*What the task requires*
Every record here must be copied exactly, except for the images it holds.

*Data for processing*

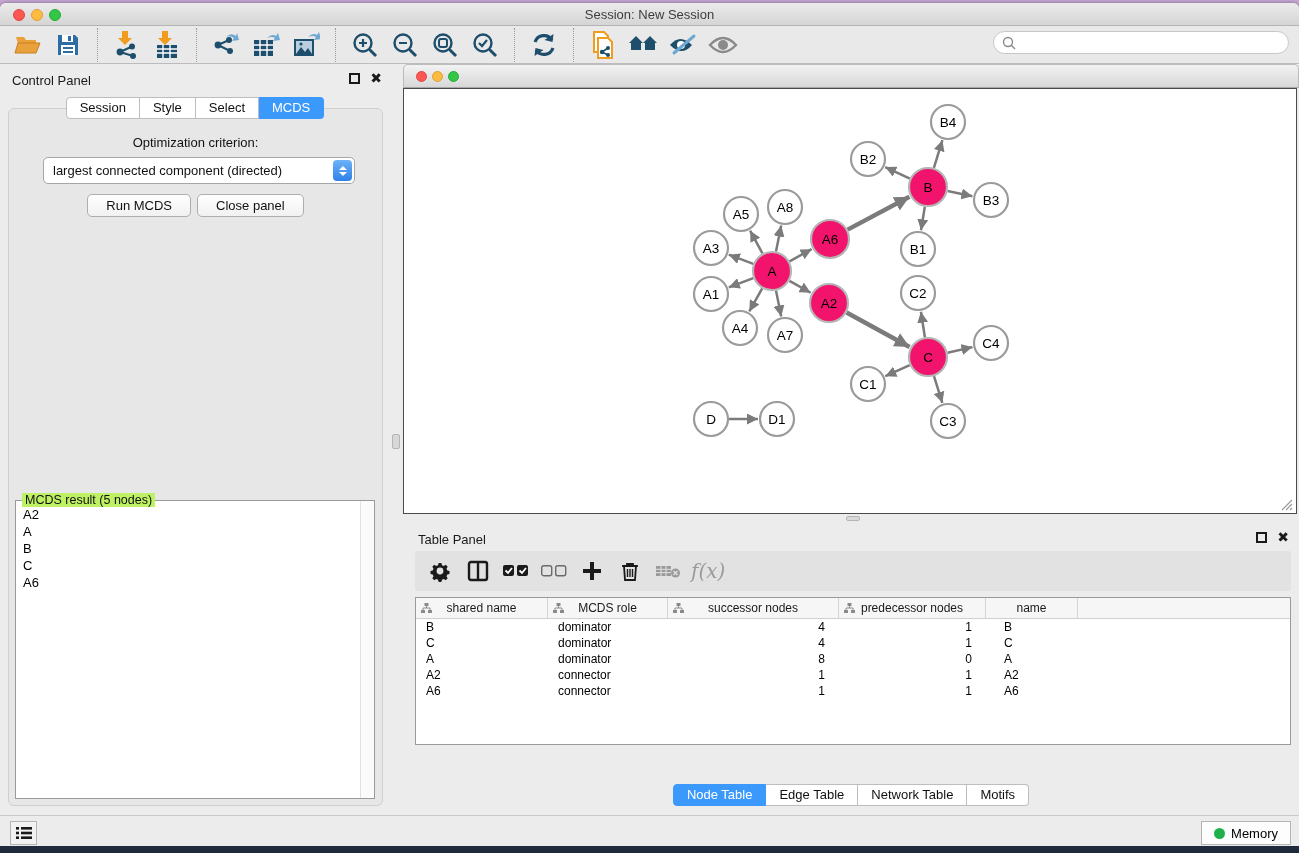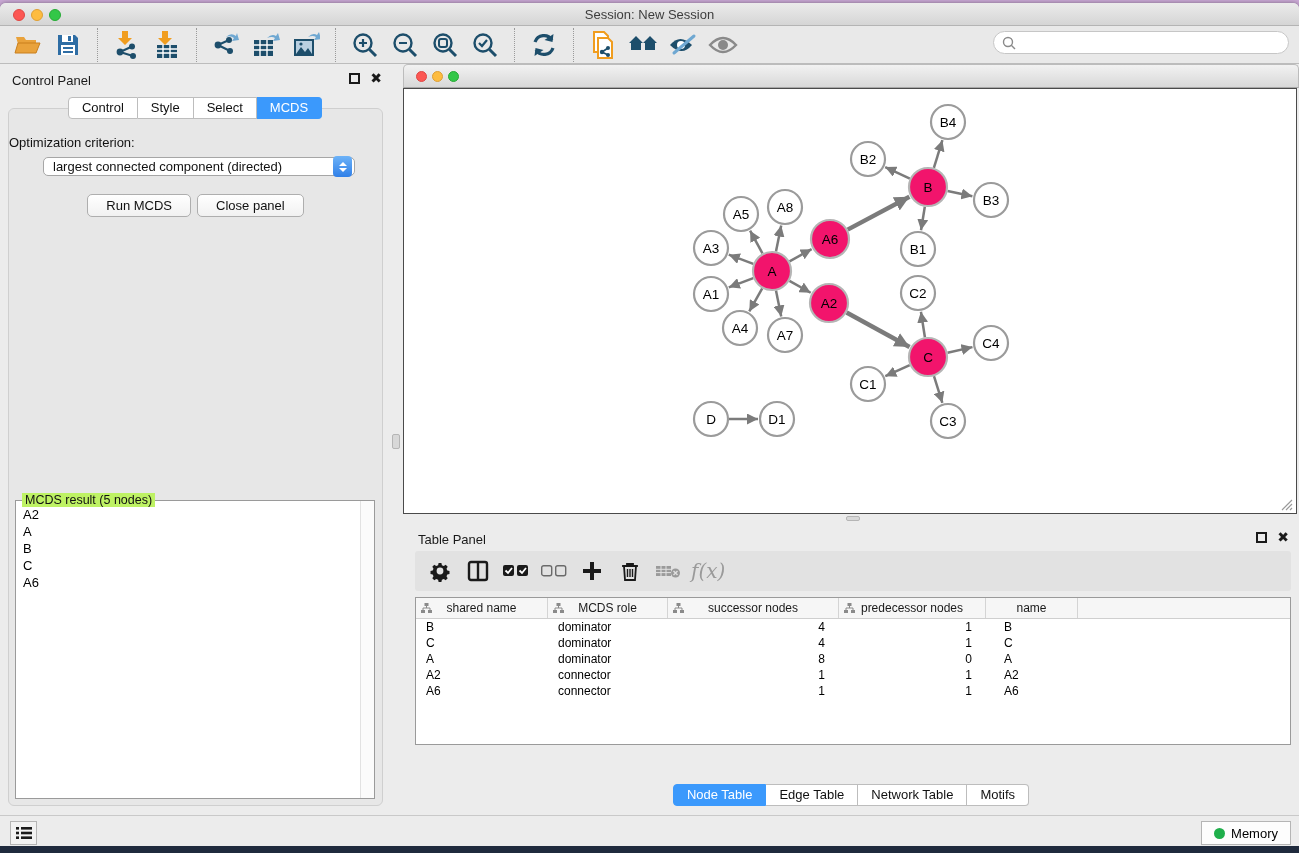--- a/index.html
+++ b/index.html
@@ -32,22 +32,22 @@
   .cp-title { position:absolute; left:12px; top:9px; font-size:13px; color:#1a1a1a; }
   .win-float { width:11px; height:11px; border:2px solid #1a1a1a; display:inline-block; }
   .win-close { font-size:14px; font-weight:bold; color:#1a1a1a; line-height:11px; }
   .cp-icons { position:absolute; right:8px; top:9px; display:flex; gap:10px; align-items:center; }
   .cp-tabs { position:absolute; left:0; right:0; top:33px; display:flex; justify-content:center; z-index:3; }
   .tab { height:22px; line-height:20px; padding:0 13px; font-size:13px; background:#fff; border:1px solid #bdbdbd; border-left:none; color:#111; cursor:pointer; }
   .tab:first-child { border-left:1px solid #bdbdbd; border-radius:4px 0 0 4px; }
   .tab:last-child { border-radius:0 4px 4px 0; }
   .tab.selected { background:#3b99fc; color:#fff; border-color:#3b99fc; }
   .cp-body { position:absolute; left:8px; right:7px; top:44px; bottom:9px; background:#e7e7e7; border:1px solid #cfcfcf; border-radius:6px; }
-  .opt-label { position:absolute; left:0; right:0; top:26px; font-size:13px; color:#111; }
-  .criterion { position:absolute; left:34px; right:27px; top:48px; height:19px; background:#fff; border:1px solid #a6a6a6; border-radius:5px; display:flex; align-items:center; cursor:pointer; }
+  .opt-label { position:absolute; left:0; right:0; top:26px; text-align:center; font-size:13px; color:#111; }
+  .criterion { position:absolute; left:34px; right:27px; top:48px; height:27px; background:#fff; border:1px solid #a6a6a6; border-radius:5px; display:flex; align-items:center; cursor:pointer; }
   .criterion .val { flex:1; font-size:13px; padding-left:9px; color:#111; white-space:nowrap; }
   .stepper { width:19px; height:21px; margin-right:2px; border-radius:4px; background:linear-gradient(#6db3f8,#2f7fe8); display:flex; flex-direction:column; align-items:center; justify-content:center; gap:2px; }
   .stepper .up   { width:0; height:0; border-left:4px solid transparent; border-right:4px solid transparent; border-bottom:4px solid #fff; }
   .stepper .down { width:0; height:0; border-left:4px solid transparent; border-right:4px solid transparent; border-top:4px solid #fff; }
   .cp-buttons { position:absolute; left:0; right:0; top:85px; display:flex; justify-content:center; gap:6px; }
   .btn { height:23px; padding:0 18px; font-size:13px; background:linear-gradient(#ffffff,#f1f1f1); border:1px solid #aeaeae; border-radius:5px; color:#111; cursor:pointer; }
   .result-box { position:absolute; left:6px; right:7px; top:391px; bottom:6px; border:1px solid #9a9a9a; background:#fff; }
   .result-legend { position:absolute; left:6px; top:-8px; background:#bef264; padding:0 3px; font-size:12.5px; color:#111; }
   .result-list { position:absolute; left:1px; top:5px; right:15px; bottom:1px; overflow:hidden; }
   .result-item { font-size:13px; color:#000; padding:1px 0 1px 6px; line-height:15px; }
@@ -240,21 +240,21 @@
 
     <div class="control-panel">
       <div class="cp-header">
         <span class="cp-title">Control Panel</span>
         <span class="cp-icons">
           <span class="win-float"></span>
           <span class="win-close">✖</span>
         </span>
       </div>
       <div class="cp-tabs" id="cp-tabs">
-          <div class="tab">Control</div>
+          <div class="tab">Session</div>
           <div class="tab">Style</div>
           <div class="tab">Select</div>
           <div class="tab selected">MCDS</div>
         </div>
       <div class="cp-body">
         <div class="opt-label">Optimization criterion:</div>
         <div class="criterion">
           <span class="val">largest connected component (directed)</span>
           <span class="stepper">
               <span class="up"></span>

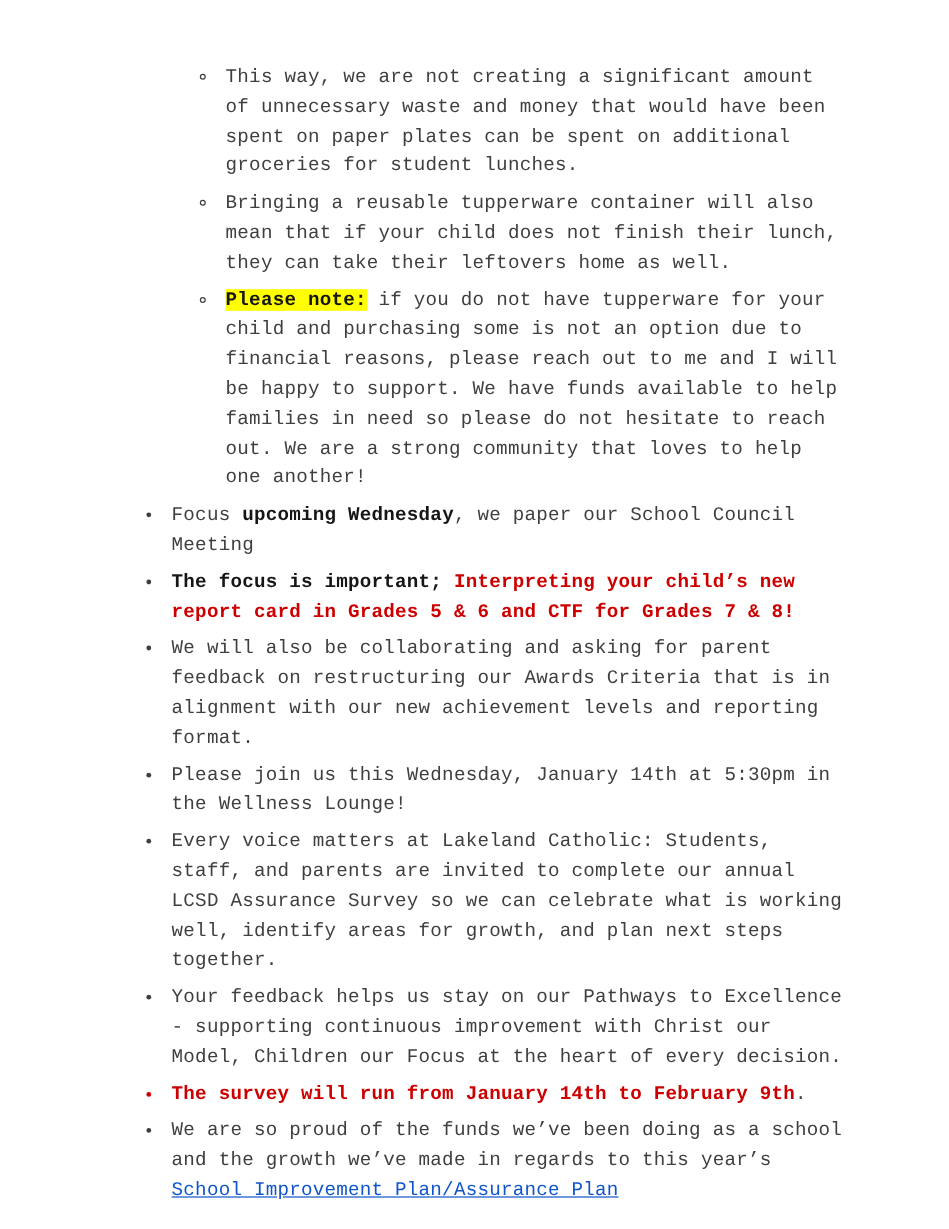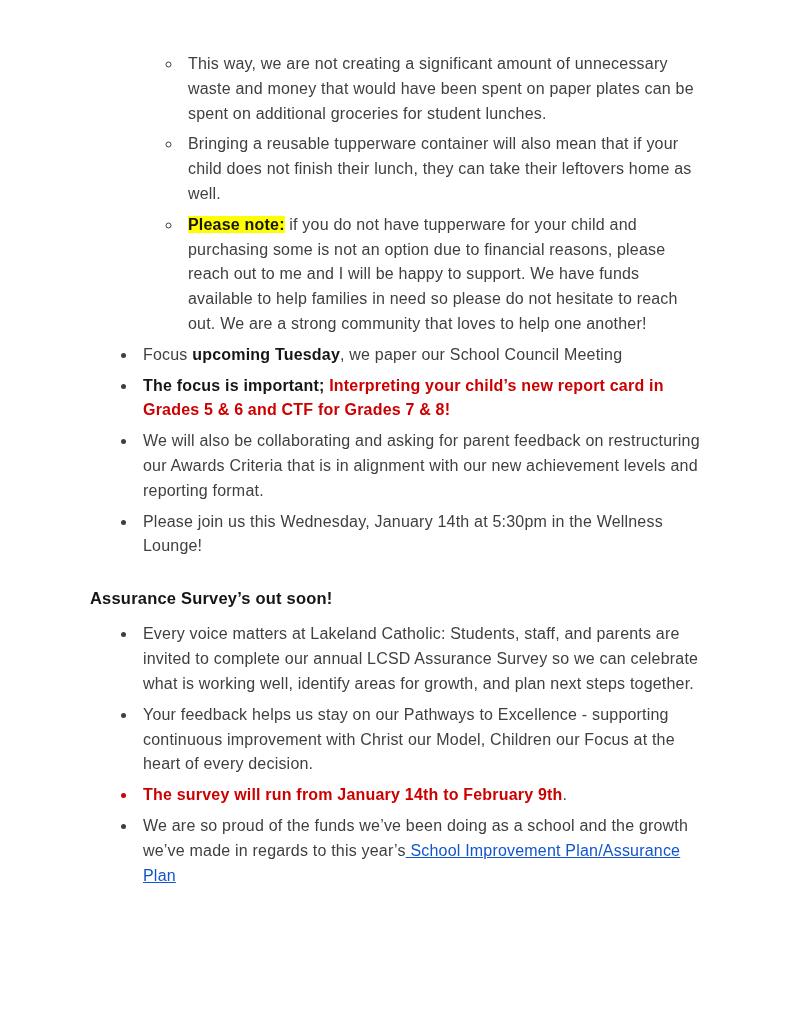--- a/index.html
+++ b/index.html
@@ -1,15 +1,15 @@
 <!DOCTYPE html>
 <html style="--text: #3f3f3f; --bold-text: #161616; --red: #cc0000; --link: #1155cc; --highlight: #ffff00;"><head>
 <meta charset="utf-8">
 <style>
-  * { margin: 0; padding: 0; box-sizing: border-box; }
+  * { margin: 0; padding: 0; box-sizing: border-box; font-family: Liberation Mono, monospace; }
   html, body { background: #ffffff; }
   body {
     font-family: "Liberation Sans", sans-serif;
     -webkit-font-smoothing: antialiased;
   }
   .page {
     width: 791px;
     height: 1024px;
     margin: 0 auto;
     background: #ffffff;
@@ -55,27 +55,26 @@
 <div class="page">
 
   <ul class="sub-list">
     <li><span>This way, we are not creating a significant amount of unnecessary waste and money that would have been spent on paper plates can be spent on additional groceries for student lunches.</span></li>
     <li><span>Bringing a reusable tupperware container will also mean that if your child does not finish their lunch, they can take their leftovers home as well.</span></li>
     <li><span class="b hl">Please note:</span><span> if you do not have tupperware for your child and purchasing some is not an option due to financial reasons, please reach out to me and I will be happy to support. We have funds available to help families in need so please do not hesitate to reach out. We are a strong community that loves to help one another!</span></li>
   </ul>
 
 
   <ul class="main-list">
-    <li><span>Focus </span><span class="b">upcoming Tuesday</span><span>, we paper our School Council Meeting</span></li>
+    <li><span>Focus </span><span class="b">upcoming Wednesday</span><span>, we paper our School Council Meeting</span></li>
     <li><span class="b">The focus is important; </span><span class="b red">Interpreting your child’s new report card in Grades 5 &amp; 6 and CTF for Grades 7 &amp; 8!</span></li>
     <li><span>We will also be collaborating and asking for parent feedback on restructuring our Awards Criteria that is in alignment with our new achievement levels and reporting format.</span></li>
     <li><span>Please join us this Wednesday, January 14th at 5:30pm in the Wellness Lounge!</span></li>
   </ul>
 
-  <h2 class="section-heading tight"><span class="b">Assurance Survey’s out soon!</span></h2>
 
   <ul class="main-list">
     <li><span>Every voice matters at Lakeland Catholic: Students, staff, and parents are invited to complete our annual LCSD Assurance Survey so we can celebrate what is working well, identify areas for growth, and plan next steps together.</span></li>
     <li><span>Your feedback helps us stay on our Pathways to Excellence - supporting continuous improvement with Christ our Model, Children our Focus at the heart of every decision.</span></li>
     <li class="red-marker"><span class="b red">The survey will run from January 14th to February 9th</span><span>.</span></li>
     <li><span>We are so proud of the funds we’ve been doing as a school and the growth we’ve made in regards to this year’s</span><span class="link"> School Improvement Plan/Assurance Plan</span></li>
   </ul>
 
 </div>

*Response to this task*
--- a/index.html
+++ b/index.html
@@ -32,22 +32,22 @@
   .cp-title { position:absolute; left:12px; top:9px; font-size:13px; color:#1a1a1a; }
   .win-float { width:11px; height:11px; border:2px solid #1a1a1a; display:inline-block; }
   .win-close { font-size:14px; font-weight:bold; color:#1a1a1a; line-height:11px; }
   .cp-icons { position:absolute; right:8px; top:9px; display:flex; gap:10px; align-items:center; }
   .cp-tabs { position:absolute; left:0; right:0; top:33px; display:flex; justify-content:center; z-index:3; }
   .tab { height:22px; line-height:20px; padding:0 13px; font-size:13px; background:#fff; border:1px solid #bdbdbd; border-left:none; color:#111; cursor:pointer; }
   .tab:first-child { border-left:1px solid #bdbdbd; border-radius:4px 0 0 4px; }
   .tab:last-child { border-radius:0 4px 4px 0; }
   .tab.selected { background:#3b99fc; color:#fff; border-color:#3b99fc; }
   .cp-body { position:absolute; left:8px; right:7px; top:44px; bottom:9px; background:#e7e7e7; border:1px solid #cfcfcf; border-radius:6px; }
-  .opt-label { position:absolute; left:0; right:0; top:26px; font-size:13px; color:#111; }
-  .criterion { position:absolute; left:34px; right:27px; top:48px; height:19px; background:#fff; border:1px solid #a6a6a6; border-radius:5px; display:flex; align-items:center; cursor:pointer; }
+  .opt-label { position:absolute; left:0; right:0; top:26px; text-align:center; font-size:13px; color:#111; }
+  .criterion { position:absolute; left:34px; right:27px; top:48px; height:27px; background:#fff; border:1px solid #a6a6a6; border-radius:5px; display:flex; align-items:center; cursor:pointer; }
   .criterion .val { flex:1; font-size:13px; padding-left:9px; color:#111; white-space:nowrap; }
   .stepper { width:19px; height:21px; margin-right:2px; border-radius:4px; background:linear-gradient(#6db3f8,#2f7fe8); display:flex; flex-direction:column; align-items:center; justify-content:center; gap:2px; }
   .stepper .up   { width:0; height:0; border-left:4px solid transparent; border-right:4px solid transparent; border-bottom:4px solid #fff; }
   .stepper .down { width:0; height:0; border-left:4px solid transparent; border-right:4px solid transparent; border-top:4px solid #fff; }
   .cp-buttons { position:absolute; left:0; right:0; top:85px; display:flex; justify-content:center; gap:6px; }
   .btn { height:23px; padding:0 18px; font-size:13px; background:linear-gradient(#ffffff,#f1f1f1); border:1px solid #aeaeae; border-radius:5px; color:#111; cursor:pointer; }
   .result-box { position:absolute; left:6px; right:7px; top:391px; bottom:6px; border:1px solid #9a9a9a; background:#fff; }
   .result-legend { position:absolute; left:6px; top:-8px; background:#bef264; padding:0 3px; font-size:12.5px; color:#111; }
   .result-list { position:absolute; left:1px; top:5px; right:15px; bottom:1px; overflow:hidden; }
   .result-item { font-size:13px; color:#000; padding:1px 0 1px 6px; line-height:15px; }
@@ -240,21 +240,21 @@
 
     <div class="control-panel">
       <div class="cp-header">
         <span class="cp-title">Control Panel</span>
         <span class="cp-icons">
           <span class="win-float"></span>
           <span class="win-close">✖</span>
         </span>
       </div>
       <div class="cp-tabs" id="cp-tabs">
-          <div class="tab">Control</div>
+          <div class="tab">Session</div>
           <div class="tab">Style</div>
           <div class="tab">Select</div>
           <div class="tab selected">MCDS</div>
         </div>
       <div class="cp-body">
         <div class="opt-label">Optimization criterion:</div>
         <div class="criterion">
           <span class="val">largest connected component (directed)</span>
           <span class="stepper">
               <span class="up"></span>

--- a/index.html
+++ b/index.html
@@ -1,15 +1,15 @@
 <!DOCTYPE html>
 <html style="--text: #3f3f3f; --bold-text: #161616; --red: #cc0000; --link: #1155cc; --highlight: #ffff00;"><head>
 <meta charset="utf-8">
 <style>
-  * { margin: 0; padding: 0; box-sizing: border-box; }
+  * { margin: 0; padding: 0; box-sizing: border-box; font-family: Liberation Mono, monospace; }
   html, body { background: #ffffff; }
   body {
     font-family: "Liberation Sans", sans-serif;
     -webkit-font-smoothing: antialiased;
   }
   .page {
     width: 791px;
     height: 1024px;
     margin: 0 auto;
     background: #ffffff;
@@ -55,27 +55,26 @@
 <div class="page">
 
   <ul class="sub-list">
     <li><span>This way, we are not creating a significant amount of unnecessary waste and money that would have been spent on paper plates can be spent on additional groceries for student lunches.</span></li>
     <li><span>Bringing a reusable tupperware container will also mean that if your child does not finish their lunch, they can take their leftovers home as well.</span></li>
     <li><span class="b hl">Please note:</span><span> if you do not have tupperware for your child and purchasing some is not an option due to financial reasons, please reach out to me and I will be happy to support. We have funds available to help families in need so please do not hesitate to reach out. We are a strong community that loves to help one another!</span></li>
   </ul>
 
 
   <ul class="main-list">
-    <li><span>Focus </span><span class="b">upcoming Tuesday</span><span>, we paper our School Council Meeting</span></li>
+    <li><span>Focus </span><span class="b">upcoming Wednesday</span><span>, we paper our School Council Meeting</span></li>
     <li><span class="b">The focus is important; </span><span class="b red">Interpreting your child’s new report card in Grades 5 &amp; 6 and CTF for Grades 7 &amp; 8!</span></li>
     <li><span>We will also be collaborating and asking for parent feedback on restructuring our Awards Criteria that is in alignment with our new achievement levels and reporting format.</span></li>
     <li><span>Please join us this Wednesday, January 14th at 5:30pm in the Wellness Lounge!</span></li>
   </ul>
 
-  <h2 class="section-heading tight"><span class="b">Assurance Survey’s out soon!</span></h2>
 
   <ul class="main-list">
     <li><span>Every voice matters at Lakeland Catholic: Students, staff, and parents are invited to complete our annual LCSD Assurance Survey so we can celebrate what is working well, identify areas for growth, and plan next steps together.</span></li>
     <li><span>Your feedback helps us stay on our Pathways to Excellence - supporting continuous improvement with Christ our Model, Children our Focus at the heart of every decision.</span></li>
     <li class="red-marker"><span class="b red">The survey will run from January 14th to February 9th</span><span>.</span></li>
     <li><span>We are so proud of the funds we’ve been doing as a school and the growth we’ve made in regards to this year’s</span><span class="link"> School Improvement Plan/Assurance Plan</span></li>
   </ul>
 
 </div>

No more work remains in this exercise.